These days every company is a tech company, thanks to cloud technology, social media, connected devices, and yes, automation and artificial intelligence.

As technology continues to power pretty much everything we do in ever more complicated ways, it's no surprise that CompTIA, a nonprofit trade association for the technology industry, projects that the global IT industry will grow 4.1% in 2017, making it a $3.5 trillion sector. CompTIA also estimates the IT industry's employee headcount at some 5.98 million workers, a cohort that includes technical positions like software developers and network administrators, as well as non-technical roles like sales, marketing, and HR, both full-time and freelance.

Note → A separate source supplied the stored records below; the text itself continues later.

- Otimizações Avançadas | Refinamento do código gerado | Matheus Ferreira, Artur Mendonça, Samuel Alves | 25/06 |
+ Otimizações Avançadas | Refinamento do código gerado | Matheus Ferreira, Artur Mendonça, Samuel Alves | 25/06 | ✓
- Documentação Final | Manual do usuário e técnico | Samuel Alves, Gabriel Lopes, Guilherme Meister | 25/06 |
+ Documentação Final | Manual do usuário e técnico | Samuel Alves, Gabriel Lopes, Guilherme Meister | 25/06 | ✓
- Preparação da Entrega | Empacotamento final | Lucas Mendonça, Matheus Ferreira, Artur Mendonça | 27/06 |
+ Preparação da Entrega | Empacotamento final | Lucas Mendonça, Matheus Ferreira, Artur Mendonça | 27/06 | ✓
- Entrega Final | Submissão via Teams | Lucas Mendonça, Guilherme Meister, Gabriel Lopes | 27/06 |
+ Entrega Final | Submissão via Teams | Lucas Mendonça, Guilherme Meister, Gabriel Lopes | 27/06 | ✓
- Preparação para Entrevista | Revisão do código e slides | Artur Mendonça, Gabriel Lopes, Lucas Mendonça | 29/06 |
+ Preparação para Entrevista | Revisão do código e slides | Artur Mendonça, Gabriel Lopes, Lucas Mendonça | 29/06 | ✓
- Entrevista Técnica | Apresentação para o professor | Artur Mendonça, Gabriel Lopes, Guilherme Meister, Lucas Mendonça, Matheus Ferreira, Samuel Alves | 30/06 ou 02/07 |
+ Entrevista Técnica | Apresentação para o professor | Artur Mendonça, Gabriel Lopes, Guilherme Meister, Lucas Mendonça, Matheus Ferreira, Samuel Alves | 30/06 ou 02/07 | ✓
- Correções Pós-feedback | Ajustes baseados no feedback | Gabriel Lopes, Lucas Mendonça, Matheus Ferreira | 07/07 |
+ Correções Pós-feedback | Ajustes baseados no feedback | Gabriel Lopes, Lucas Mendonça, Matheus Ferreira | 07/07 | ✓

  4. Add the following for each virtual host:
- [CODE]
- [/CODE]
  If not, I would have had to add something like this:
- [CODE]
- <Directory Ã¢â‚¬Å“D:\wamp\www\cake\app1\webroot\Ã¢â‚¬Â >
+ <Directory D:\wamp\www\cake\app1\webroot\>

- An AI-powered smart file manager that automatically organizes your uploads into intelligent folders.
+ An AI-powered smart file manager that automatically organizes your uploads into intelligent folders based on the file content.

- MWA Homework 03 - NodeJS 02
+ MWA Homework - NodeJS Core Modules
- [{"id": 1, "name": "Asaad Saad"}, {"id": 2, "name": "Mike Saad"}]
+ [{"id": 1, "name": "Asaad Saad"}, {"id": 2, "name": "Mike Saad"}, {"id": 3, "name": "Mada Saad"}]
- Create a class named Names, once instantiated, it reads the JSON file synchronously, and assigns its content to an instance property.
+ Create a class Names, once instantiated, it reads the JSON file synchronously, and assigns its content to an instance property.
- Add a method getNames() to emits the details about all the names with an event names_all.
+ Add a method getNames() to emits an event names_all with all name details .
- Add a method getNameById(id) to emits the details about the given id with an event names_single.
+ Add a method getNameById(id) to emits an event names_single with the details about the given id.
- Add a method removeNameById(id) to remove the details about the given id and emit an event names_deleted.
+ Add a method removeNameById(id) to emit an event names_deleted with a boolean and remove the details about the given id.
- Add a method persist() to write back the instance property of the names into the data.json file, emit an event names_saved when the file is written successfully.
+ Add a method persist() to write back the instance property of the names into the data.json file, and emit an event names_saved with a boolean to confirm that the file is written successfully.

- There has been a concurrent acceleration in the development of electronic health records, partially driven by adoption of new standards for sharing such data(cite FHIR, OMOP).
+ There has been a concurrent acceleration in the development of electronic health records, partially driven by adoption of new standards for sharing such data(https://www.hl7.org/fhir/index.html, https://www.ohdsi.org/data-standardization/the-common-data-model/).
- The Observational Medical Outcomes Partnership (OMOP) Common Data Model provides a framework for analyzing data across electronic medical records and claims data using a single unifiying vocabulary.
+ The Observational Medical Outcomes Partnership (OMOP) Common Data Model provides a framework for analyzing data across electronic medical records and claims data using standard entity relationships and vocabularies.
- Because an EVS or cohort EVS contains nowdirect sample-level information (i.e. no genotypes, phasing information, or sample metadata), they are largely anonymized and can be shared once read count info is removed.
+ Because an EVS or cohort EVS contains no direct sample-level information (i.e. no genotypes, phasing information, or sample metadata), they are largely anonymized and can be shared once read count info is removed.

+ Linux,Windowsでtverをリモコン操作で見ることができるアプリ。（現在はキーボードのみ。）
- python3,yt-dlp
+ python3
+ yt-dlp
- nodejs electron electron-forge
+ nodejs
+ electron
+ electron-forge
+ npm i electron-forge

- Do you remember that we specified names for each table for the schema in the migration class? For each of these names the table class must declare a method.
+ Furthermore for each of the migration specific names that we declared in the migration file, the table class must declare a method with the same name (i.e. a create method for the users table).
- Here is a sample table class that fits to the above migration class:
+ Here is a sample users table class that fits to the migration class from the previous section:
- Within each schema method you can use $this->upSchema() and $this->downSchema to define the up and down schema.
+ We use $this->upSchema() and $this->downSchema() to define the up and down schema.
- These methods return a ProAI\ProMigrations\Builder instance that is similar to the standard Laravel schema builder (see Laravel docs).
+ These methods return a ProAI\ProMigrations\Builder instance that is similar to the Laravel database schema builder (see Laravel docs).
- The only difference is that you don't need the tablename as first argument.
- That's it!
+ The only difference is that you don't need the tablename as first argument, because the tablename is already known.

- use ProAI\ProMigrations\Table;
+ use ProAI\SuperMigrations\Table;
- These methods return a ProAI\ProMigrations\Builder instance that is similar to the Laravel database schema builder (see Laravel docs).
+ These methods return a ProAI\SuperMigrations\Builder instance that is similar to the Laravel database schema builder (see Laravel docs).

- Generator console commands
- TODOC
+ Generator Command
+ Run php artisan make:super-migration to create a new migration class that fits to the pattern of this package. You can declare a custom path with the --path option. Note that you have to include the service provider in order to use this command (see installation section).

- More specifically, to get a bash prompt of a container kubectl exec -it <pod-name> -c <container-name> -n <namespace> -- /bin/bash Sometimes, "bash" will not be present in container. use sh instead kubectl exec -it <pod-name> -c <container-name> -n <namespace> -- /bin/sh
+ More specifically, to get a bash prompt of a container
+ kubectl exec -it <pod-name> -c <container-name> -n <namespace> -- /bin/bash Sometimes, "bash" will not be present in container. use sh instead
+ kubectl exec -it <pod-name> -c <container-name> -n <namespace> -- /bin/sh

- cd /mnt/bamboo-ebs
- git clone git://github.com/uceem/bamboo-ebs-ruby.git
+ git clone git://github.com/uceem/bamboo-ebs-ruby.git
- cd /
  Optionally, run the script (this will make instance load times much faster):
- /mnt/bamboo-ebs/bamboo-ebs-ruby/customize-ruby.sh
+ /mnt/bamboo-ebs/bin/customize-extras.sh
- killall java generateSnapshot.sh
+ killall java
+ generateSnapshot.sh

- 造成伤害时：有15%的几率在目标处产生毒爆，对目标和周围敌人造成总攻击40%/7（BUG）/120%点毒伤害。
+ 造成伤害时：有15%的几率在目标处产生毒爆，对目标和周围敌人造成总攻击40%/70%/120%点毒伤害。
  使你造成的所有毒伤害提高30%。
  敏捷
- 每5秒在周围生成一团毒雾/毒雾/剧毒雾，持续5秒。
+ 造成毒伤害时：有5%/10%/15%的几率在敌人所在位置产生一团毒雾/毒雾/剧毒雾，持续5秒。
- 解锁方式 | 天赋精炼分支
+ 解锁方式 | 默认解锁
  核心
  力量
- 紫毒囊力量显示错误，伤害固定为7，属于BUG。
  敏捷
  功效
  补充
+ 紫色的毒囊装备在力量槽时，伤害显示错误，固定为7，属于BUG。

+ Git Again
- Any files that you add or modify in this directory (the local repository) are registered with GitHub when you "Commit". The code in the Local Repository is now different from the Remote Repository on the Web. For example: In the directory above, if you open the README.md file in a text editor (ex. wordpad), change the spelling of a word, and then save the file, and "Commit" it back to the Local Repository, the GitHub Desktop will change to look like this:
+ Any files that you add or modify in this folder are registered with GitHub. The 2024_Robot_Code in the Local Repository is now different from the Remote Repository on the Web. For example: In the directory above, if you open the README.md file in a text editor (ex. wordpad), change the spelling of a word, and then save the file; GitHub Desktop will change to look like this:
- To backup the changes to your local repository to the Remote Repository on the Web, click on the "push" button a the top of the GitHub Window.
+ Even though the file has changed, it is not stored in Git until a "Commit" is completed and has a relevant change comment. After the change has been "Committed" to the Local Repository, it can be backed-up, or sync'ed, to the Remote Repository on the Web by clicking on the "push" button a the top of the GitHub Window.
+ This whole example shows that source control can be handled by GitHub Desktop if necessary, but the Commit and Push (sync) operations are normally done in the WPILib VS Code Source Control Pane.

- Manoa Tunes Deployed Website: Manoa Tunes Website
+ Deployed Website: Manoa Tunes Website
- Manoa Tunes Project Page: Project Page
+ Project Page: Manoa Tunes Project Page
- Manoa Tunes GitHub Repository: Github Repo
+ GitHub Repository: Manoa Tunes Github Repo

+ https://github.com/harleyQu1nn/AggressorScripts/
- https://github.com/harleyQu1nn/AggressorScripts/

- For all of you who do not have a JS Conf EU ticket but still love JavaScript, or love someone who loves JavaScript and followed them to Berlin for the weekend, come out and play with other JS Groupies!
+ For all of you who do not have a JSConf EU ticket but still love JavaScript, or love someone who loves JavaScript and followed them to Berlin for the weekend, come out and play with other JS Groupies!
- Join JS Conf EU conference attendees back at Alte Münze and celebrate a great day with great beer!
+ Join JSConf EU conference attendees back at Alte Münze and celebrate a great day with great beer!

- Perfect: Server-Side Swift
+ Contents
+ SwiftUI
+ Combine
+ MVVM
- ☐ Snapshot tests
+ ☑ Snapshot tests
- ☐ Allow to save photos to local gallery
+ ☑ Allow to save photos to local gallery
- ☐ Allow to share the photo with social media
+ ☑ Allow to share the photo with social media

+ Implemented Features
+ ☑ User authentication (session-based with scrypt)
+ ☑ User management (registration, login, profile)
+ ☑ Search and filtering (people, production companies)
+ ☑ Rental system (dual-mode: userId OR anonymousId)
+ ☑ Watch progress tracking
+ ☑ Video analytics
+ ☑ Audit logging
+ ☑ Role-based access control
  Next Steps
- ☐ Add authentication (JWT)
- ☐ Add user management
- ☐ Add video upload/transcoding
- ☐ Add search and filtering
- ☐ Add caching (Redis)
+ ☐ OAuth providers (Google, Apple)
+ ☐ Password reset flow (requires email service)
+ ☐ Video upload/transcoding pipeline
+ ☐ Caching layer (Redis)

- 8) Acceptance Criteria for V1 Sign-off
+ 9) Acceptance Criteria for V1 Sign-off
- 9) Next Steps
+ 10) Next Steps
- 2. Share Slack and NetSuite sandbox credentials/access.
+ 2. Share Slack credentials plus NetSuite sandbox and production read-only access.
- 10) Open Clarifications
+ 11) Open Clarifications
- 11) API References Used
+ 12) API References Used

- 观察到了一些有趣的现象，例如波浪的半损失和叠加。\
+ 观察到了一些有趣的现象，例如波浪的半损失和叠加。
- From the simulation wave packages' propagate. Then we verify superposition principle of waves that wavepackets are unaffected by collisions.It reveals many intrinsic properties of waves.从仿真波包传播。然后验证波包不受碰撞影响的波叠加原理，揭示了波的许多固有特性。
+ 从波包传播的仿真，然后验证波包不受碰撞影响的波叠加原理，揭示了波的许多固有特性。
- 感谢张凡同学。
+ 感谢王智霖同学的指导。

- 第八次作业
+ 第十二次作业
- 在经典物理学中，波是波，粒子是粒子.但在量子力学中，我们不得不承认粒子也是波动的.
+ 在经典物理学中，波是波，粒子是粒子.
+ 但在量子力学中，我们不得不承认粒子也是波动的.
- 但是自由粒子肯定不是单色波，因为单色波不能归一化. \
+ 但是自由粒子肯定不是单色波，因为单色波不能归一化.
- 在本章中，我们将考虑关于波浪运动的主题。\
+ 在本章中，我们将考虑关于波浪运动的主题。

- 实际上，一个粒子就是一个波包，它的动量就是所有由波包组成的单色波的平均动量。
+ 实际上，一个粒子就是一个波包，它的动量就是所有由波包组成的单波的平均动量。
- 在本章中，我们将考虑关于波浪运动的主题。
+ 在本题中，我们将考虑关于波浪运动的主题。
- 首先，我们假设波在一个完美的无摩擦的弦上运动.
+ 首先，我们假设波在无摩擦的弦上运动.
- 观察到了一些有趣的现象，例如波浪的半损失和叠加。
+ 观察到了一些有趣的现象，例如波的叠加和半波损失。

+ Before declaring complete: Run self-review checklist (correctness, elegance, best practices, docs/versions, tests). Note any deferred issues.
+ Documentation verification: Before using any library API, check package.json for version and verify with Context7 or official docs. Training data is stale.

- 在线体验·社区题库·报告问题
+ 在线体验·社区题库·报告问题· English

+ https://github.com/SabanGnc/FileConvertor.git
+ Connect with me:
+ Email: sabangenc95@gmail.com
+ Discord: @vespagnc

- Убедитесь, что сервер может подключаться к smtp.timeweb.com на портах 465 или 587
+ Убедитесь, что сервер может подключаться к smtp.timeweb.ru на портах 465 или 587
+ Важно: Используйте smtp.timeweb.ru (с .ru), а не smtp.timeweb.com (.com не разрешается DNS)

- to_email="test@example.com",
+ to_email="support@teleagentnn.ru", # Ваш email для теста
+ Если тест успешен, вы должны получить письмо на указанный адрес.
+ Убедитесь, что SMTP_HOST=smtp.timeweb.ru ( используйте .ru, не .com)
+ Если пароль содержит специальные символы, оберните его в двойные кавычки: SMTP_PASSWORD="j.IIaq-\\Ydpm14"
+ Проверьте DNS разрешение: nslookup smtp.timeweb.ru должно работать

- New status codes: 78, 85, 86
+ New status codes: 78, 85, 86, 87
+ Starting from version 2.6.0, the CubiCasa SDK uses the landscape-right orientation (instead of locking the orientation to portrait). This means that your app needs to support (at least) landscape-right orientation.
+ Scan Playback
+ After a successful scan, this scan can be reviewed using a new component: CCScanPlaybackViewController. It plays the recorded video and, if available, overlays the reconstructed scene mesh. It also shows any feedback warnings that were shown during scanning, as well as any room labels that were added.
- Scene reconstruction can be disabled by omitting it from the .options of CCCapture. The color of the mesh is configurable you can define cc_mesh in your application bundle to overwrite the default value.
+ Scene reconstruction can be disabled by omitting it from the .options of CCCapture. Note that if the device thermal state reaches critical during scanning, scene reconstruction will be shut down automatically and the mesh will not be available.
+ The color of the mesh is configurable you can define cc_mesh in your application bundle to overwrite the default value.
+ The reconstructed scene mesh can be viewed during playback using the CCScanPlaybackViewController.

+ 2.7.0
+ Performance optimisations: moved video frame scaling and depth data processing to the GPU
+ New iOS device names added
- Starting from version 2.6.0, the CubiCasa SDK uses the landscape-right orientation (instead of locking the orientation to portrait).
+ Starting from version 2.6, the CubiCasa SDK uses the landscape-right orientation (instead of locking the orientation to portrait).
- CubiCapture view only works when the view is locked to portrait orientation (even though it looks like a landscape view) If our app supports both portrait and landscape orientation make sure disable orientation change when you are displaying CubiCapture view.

Of course, this upward trajectory isn't without challenges, and CompTIA's most recent report reveals two in particular that could impact vast segments of the global workforce—not just the folks working behind IT desks.

Sorry, But That Spam Filter Won't Cut It

For starters, there's the threat to information security that you probably already know about, especially after last October's cyberattack on Dyn, a company that controls a massive portion of the internet's domain name system. Experts were calling the DDoS attack the largest of its kind, and the outage affected major sites such as CNN, Reddit, Twitter, and Netflix. The perpetrator: a botnet made up of connected devices like DVD players, not computers.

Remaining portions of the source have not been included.